3.7k Views Asked by At

I've a Perl script which analyses a text file (can be UNIX or windows line endings) storing file offsets when it find something of interest.

open(my $fh, $filename);
my $groups;
my %hash;
while(<$fh>) {
   if($_ =~ /interesting/ ) {
      $hash{$groups++}{offset} = tell($fh);
   }
}
close $fh;

Then later on in the script I want to produce 'n' copies of the text file but with additional content at each 'interesting' area. To achieve this I loop through the hash of offsets:

foreach my $group (keys %hash) {
   my $href = $hash{$group};
   my $offset = $href->{offset};

   my $top;
   open( $fh, $file);
   read( $fh, $top, $offset);
   my $bottom = do{local $/; <$fh>};
   close $fh;

   $href->{modified} = $top . "Hello World\n" . $bottom;
}

The problem is the read command is reading too many bytes. I suspect this is a line ending issue as the number of bytes (chars?) out is the same as the line number. Using Notepad++ the tell() command is returning the real offset to point of interest, but using that offset value in read() returns characters past the point of interest.

I've tried adding binmode($fh) straight after the open() command prior to the read().

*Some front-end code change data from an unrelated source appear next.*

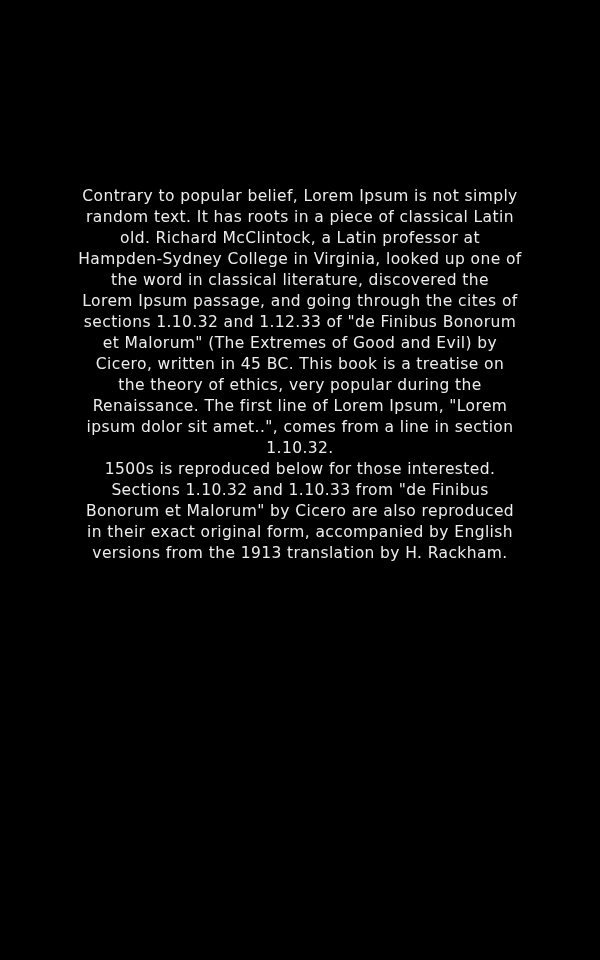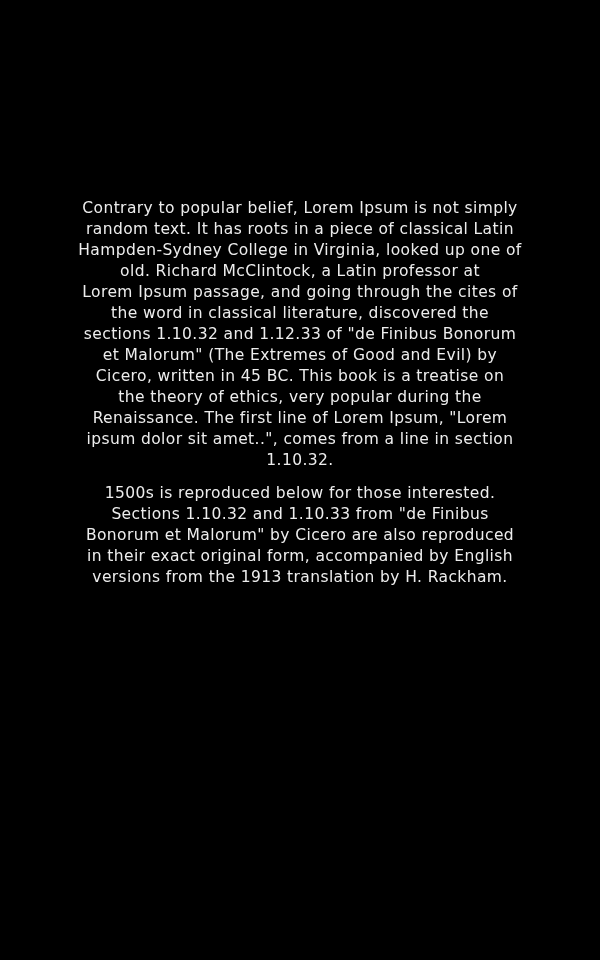--- a/index.html
+++ b/index.html
@@ -28,7 +28,7 @@
     letter-spacing: 0.4px;
   }
   .paragraph {
-    margin: 12px;
+    margin: 0;
     padding: 0 6px;
   }
   .text-line {

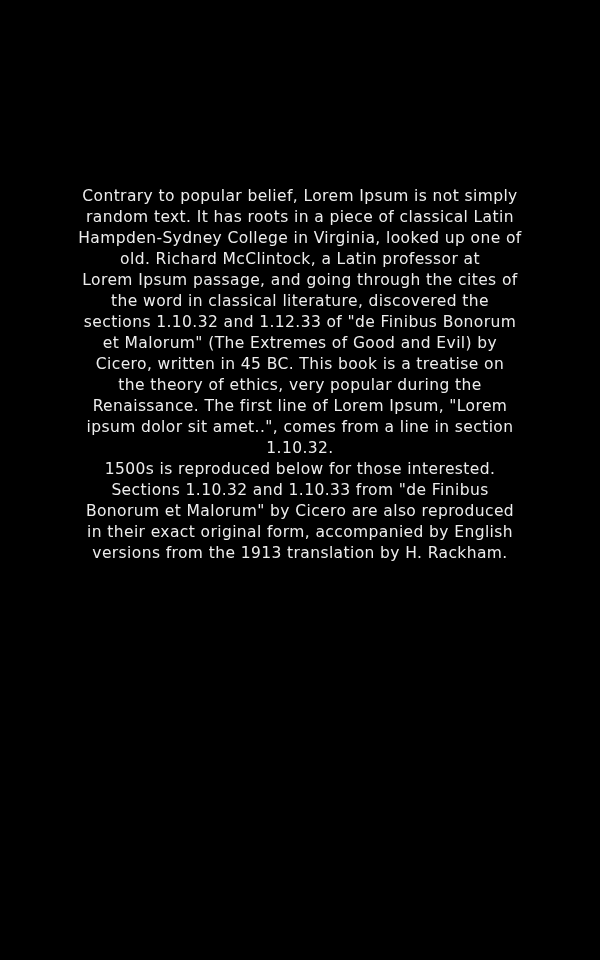--- a/index.html
+++ b/index.html
@@ -44,8 +44,8 @@
       <p class="paragraph">
         <span class="text-line">Contrary to popular belief, Lorem Ipsum is not simply</span>
         <span class="text-line">random text. It has roots in a piece of classical Latin</span>
+        <span class="text-line">old. Richard McClintock, a Latin professor at</span>
         <span class="text-line">Hampden-Sydney College in Virginia, looked up one of</span>
-        <span class="text-line">old. Richard McClintock, a Latin professor at</span>
         <span class="text-line">Lorem Ipsum passage, and going through the cites of</span>
         <span class="text-line">the word in classical literature, discovered the</span>
         <span class="text-line">sections 1.10.32 and 1.12.33 of "de Finibus Bonorum</span>

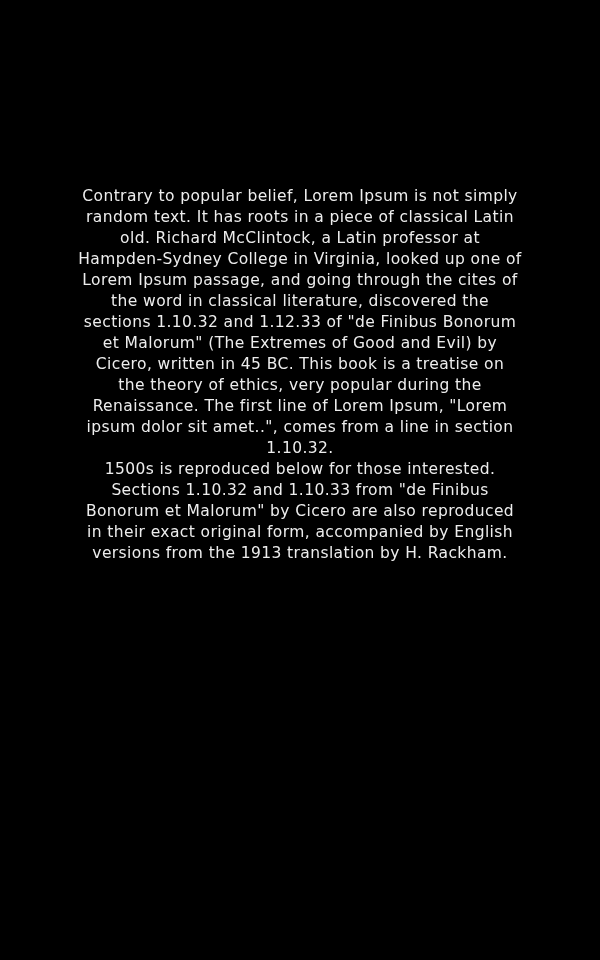--- a/index.html
+++ b/index.html
@@ -46,8 +46,8 @@
         <span class="text-line">random text. It has roots in a piece of classical Latin</span>
         <span class="text-line">old. Richard McClintock, a Latin professor at</span>
         <span class="text-line">Hampden-Sydney College in Virginia, looked up one of</span>
+        <span class="text-line">the word in classical literature, discovered the</span>
         <span class="text-line">Lorem Ipsum passage, and going through the cites of</span>
-        <span class="text-line">the word in classical literature, discovered the</span>
         <span class="text-line">sections 1.10.32 and 1.12.33 of "de Finibus Bonorum</span>
         <span class="text-line">et Malorum" (The Extremes of Good and Evil) by</span>
         <span class="text-line">Cicero, written in 45 BC. This book is a treatise on</span>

This does find the correct position in the text file, but then I get (CR + CRLF) output and the text file is full of double carriage returns.

I've played with layers :crlf, :bytes, but no improvement.

Bit stuck!

3

There are 3 best solutions below

0
On

From perldoc -f read:

read FILEHANDLE,SCALAR,LENGTH,OFFSET
read FILEHANDLE,SCALAR,LENGTH

So, when you do:

read( $fh, $top, $offset);

your $offset is actually a length. Decide how many characters you need to read. read does not respect line-endings, it reads the number of bytes specified.

If you want to read a line, then don't use read, use:

seek($fh, $offset, 0);
$top = <$fh>;

Is your file full of two new-lines, or are you adding one with a print statement?

2
On
  • A hash with a continuous range of integers as keys should be an array.

  • You are storing a copy of the entire file for every occurrence of /interesting/

  • It sounds like what you need to do is this

    open(my $fh, $filename);
    while (<$fh>) {
      print;
      print "Hello World\n" if /interesting/;
    }
    
0
On

My standard way to handle this, when the input file isn't ginormous, is to slurp the file in and normalize line endings, storing each line as an array element. I sometimes have to deal with Windows (CR+LF) and UNIX (LF only) and Mac (CR only) line endings in the same batch of files. The same script needs to run correctly across all three platforms too.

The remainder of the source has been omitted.